Aim of the task:
Skip the pictures and give back the rest of the listing exactly.
═══
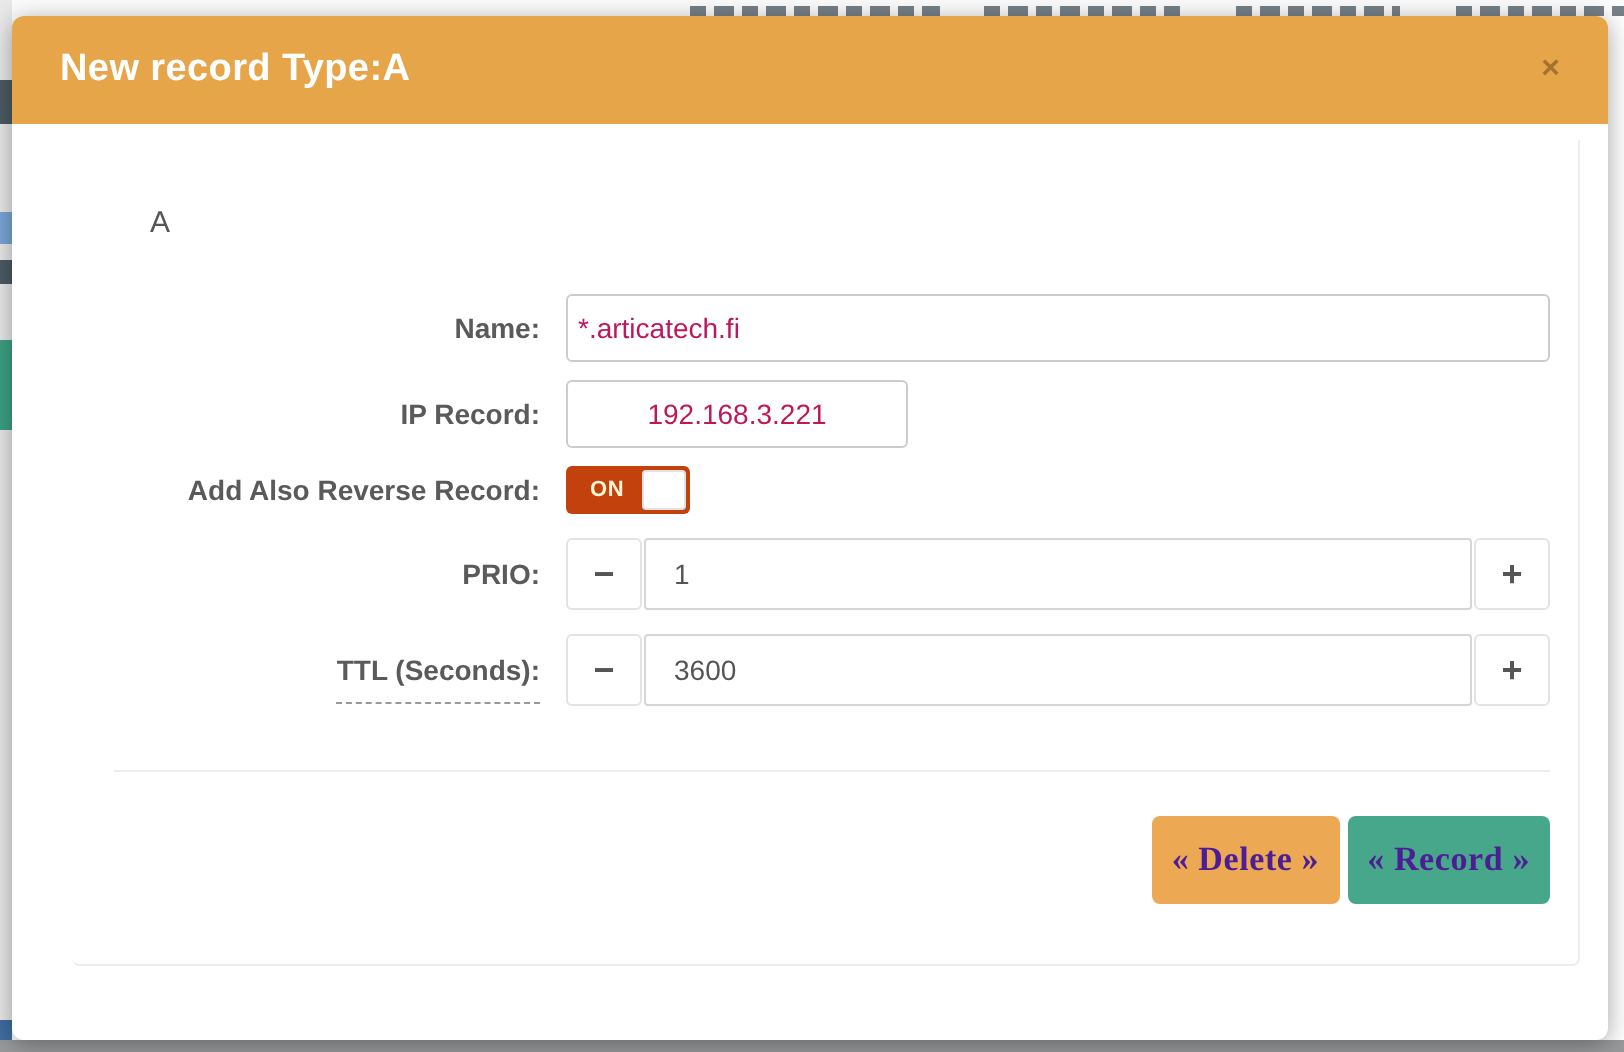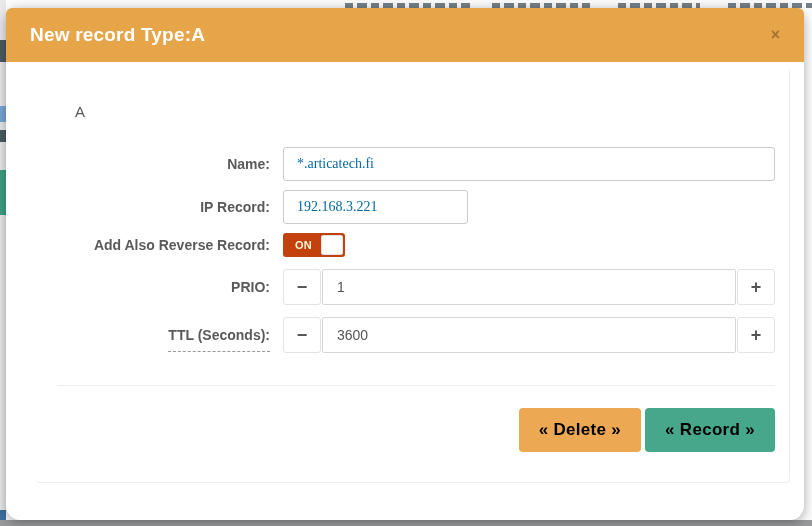"New record Type:A" .modal { border-radius: 14px -> 6px }
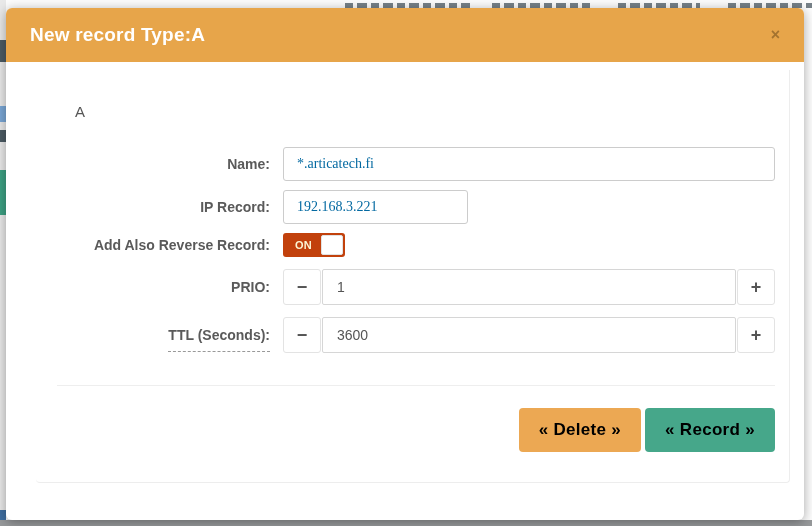"*.articatech.fi" .txt-input { color: #0369a1 -> #be185d; font-family: Liberation Serif, serif -> Liberation Sans, sans-serif; padding: 0 13px -> 0 5px }
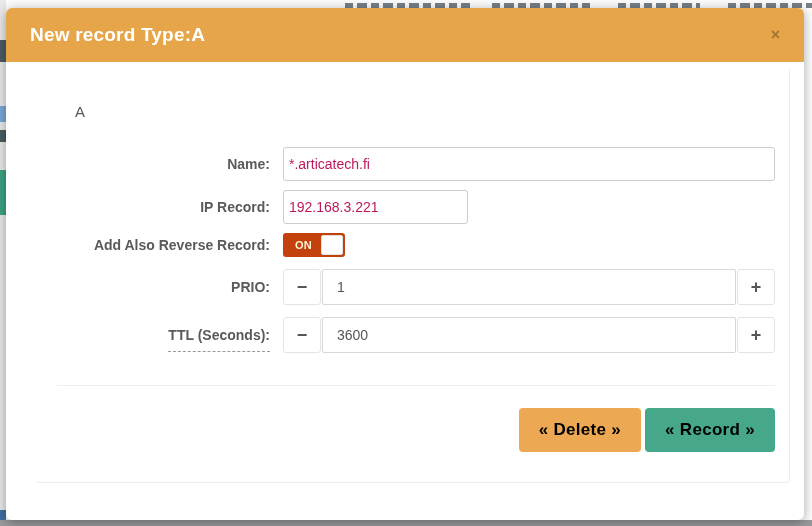"192.168.3.221" .w-ip { text-align: none -> center; width: 185px -> 171px }
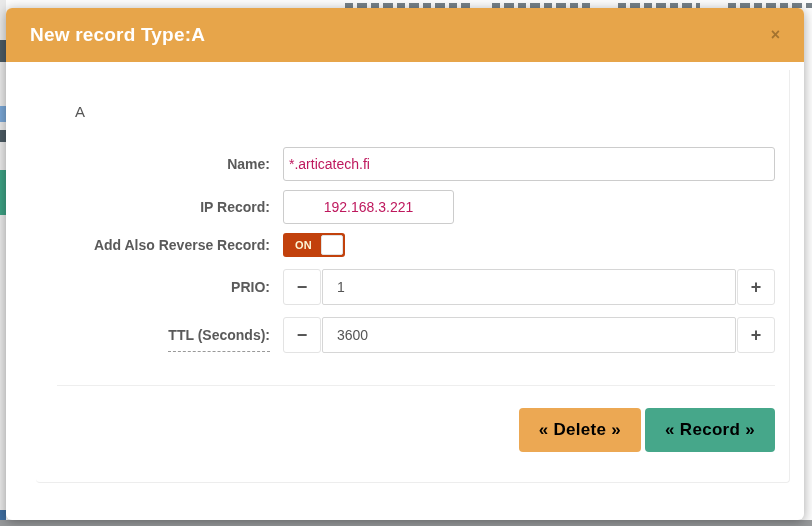"« Delete »" .btn { color: #000000 -> #4c1d95; font-family: Liberation Sans, sans-serif -> Liberation Serif, serif; padding: 0 20px -> 0 10px }
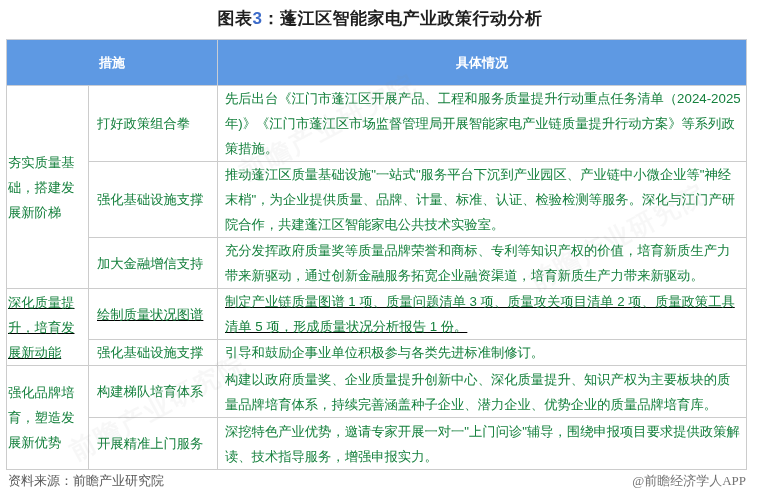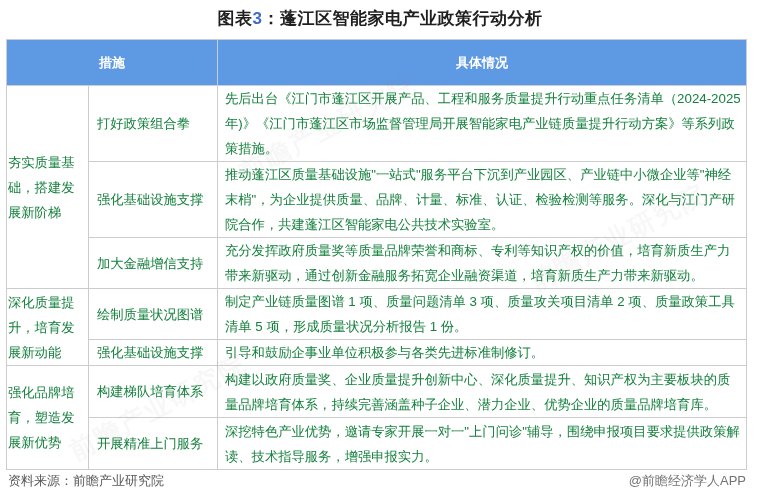"深化质量提升，培育发展新动能" tr { text-decoration: none -> underline }
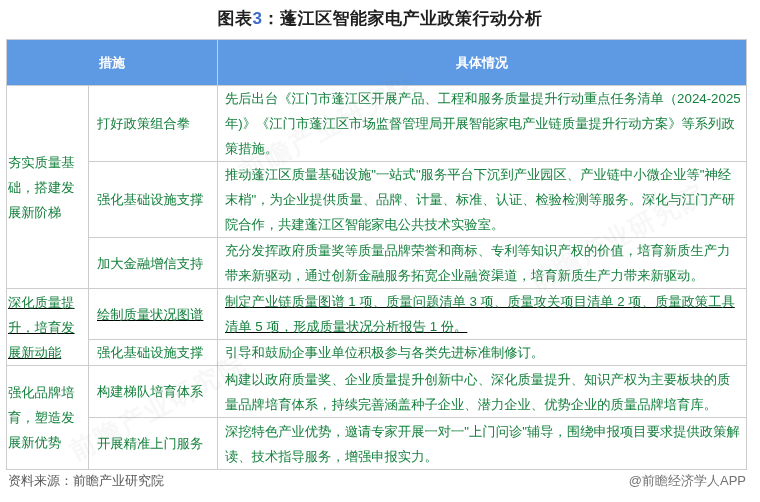"@前瞻经济学人APP" .footer .credit { font-family: none -> Liberation Serif, serif }
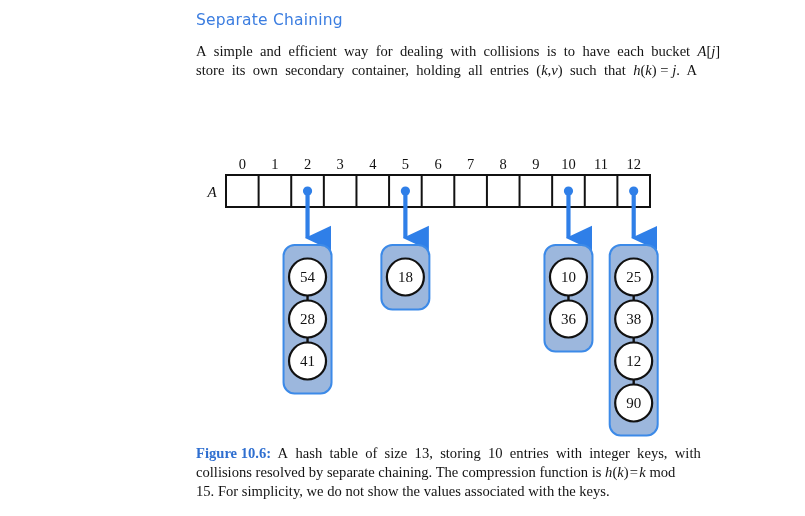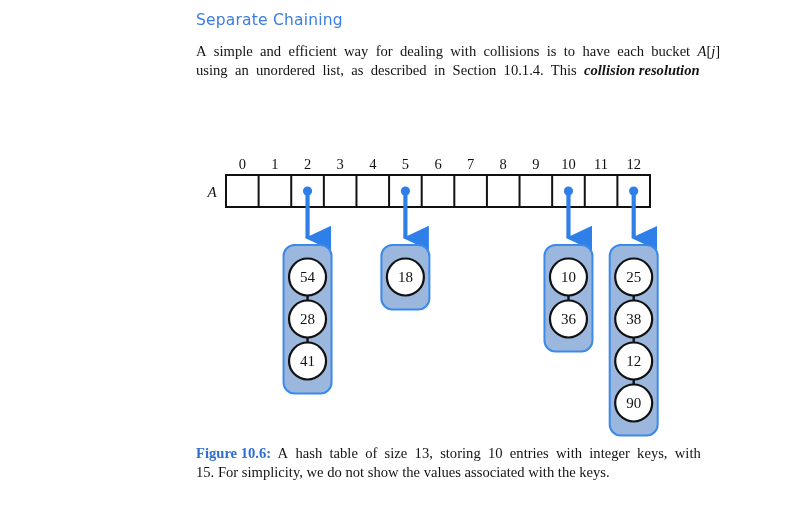"store its own secondary container," span.ln { html: none -> <span>store&nbsp; its&nbsp; own&nbsp; secondary&nbsp; container,&nbsp; holding&nbsp; all&nbsp; entries&nbsp; (<span>k</span>,<span>v</span>)&nbsp; such&nbsp; that&nbsp; <span>h</span>(<span>k</span>)&nbsp;=&nbsp;<span>j</span>.&nbsp; A</span> }
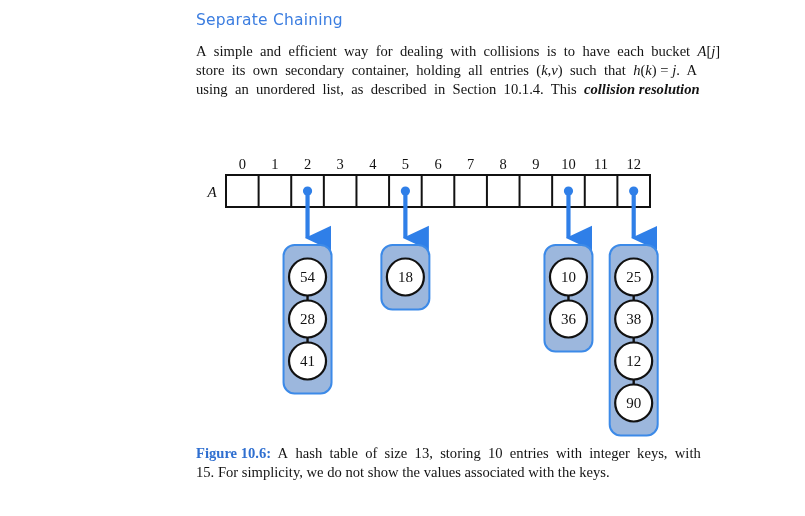"using an unordered list, as" span.ln { html: <span>using&nbsp; an&nbsp; unordered&nbsp; list,&nbsp; as&nbsp; described&nbsp; in&nbsp; Section&nbsp; 10.1.4.&nbsp; This&nbsp; <span>collision&nbsp;resolution</span></span> -> none }
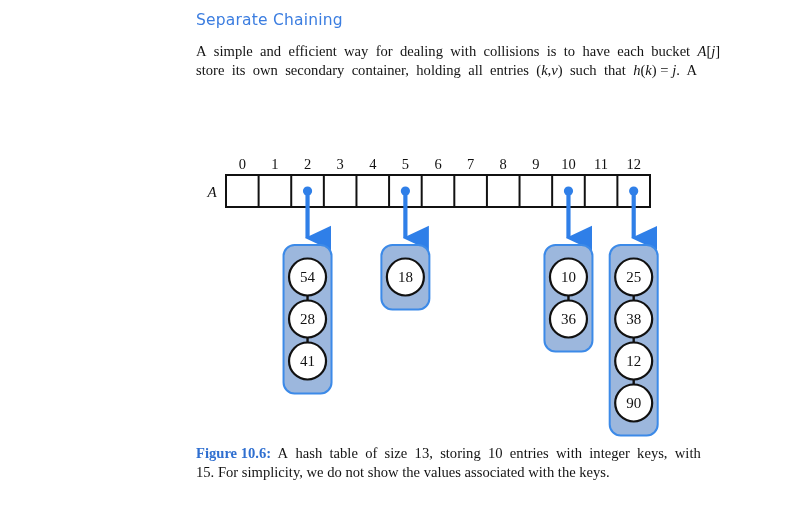"collisions resolved by separate" span.ln { html: none -> <span>collisions resolved by separate chaining. The compression function is <span>h</span>(<span>k</span>) = <span>k</span> mod</span> }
═══
Result below:
"New record Type:A" .modal { border-radius: 14px -> 6px }
"*.articatech.fi" .txt-input { color: #0369a1 -> #be185d; font-family: Liberation Serif, serif -> Liberation Sans, sans-serif; padding: 0 13px -> 0 5px }
"192.168.3.221" .w-ip { text-align: none -> center; width: 185px -> 171px }
"« Delete »" .btn { color: #000000 -> #4c1d95; font-family: Liberation Sans, sans-serif -> Liberation Serif, serif; padding: 0 20px -> 0 10px }
"深化质量提升，培育发展新动能" tr { text-decoration: none -> underline }
"@前瞻经济学人APP" .footer .credit { font-family: none -> Liberation Serif, serif }
"store its own secondary container," span.ln { html: none -> <span>store&nbsp; its&nbsp; own&nbsp; secondary&nbsp; container,&nbsp; holding&nbsp; all&nbsp; entries&nbsp; (<span>k</span>,<span>v</span>)&nbsp; such&nbsp; that&nbsp; <span>h</span>(<span>k</span>)&nbsp;=&nbsp;<span>j</span>.&nbsp; A</span> }
"using an unordered list, as" span.ln { html: <span>using&nbsp; an&nbsp; unordered&nbsp; list,&nbsp; as&nbsp; described&nbsp; in&nbsp; Section&nbsp; 10.1.4.&nbsp; This&nbsp; <span>collision&nbsp;resolution</span></span> -> none }
"collisions resolved by separate" span.ln { html: none -> <span>collisions resolved by separate chaining. The compression function is <span>h</span>(<span>k</span>) = <span>k</span> mod</span> }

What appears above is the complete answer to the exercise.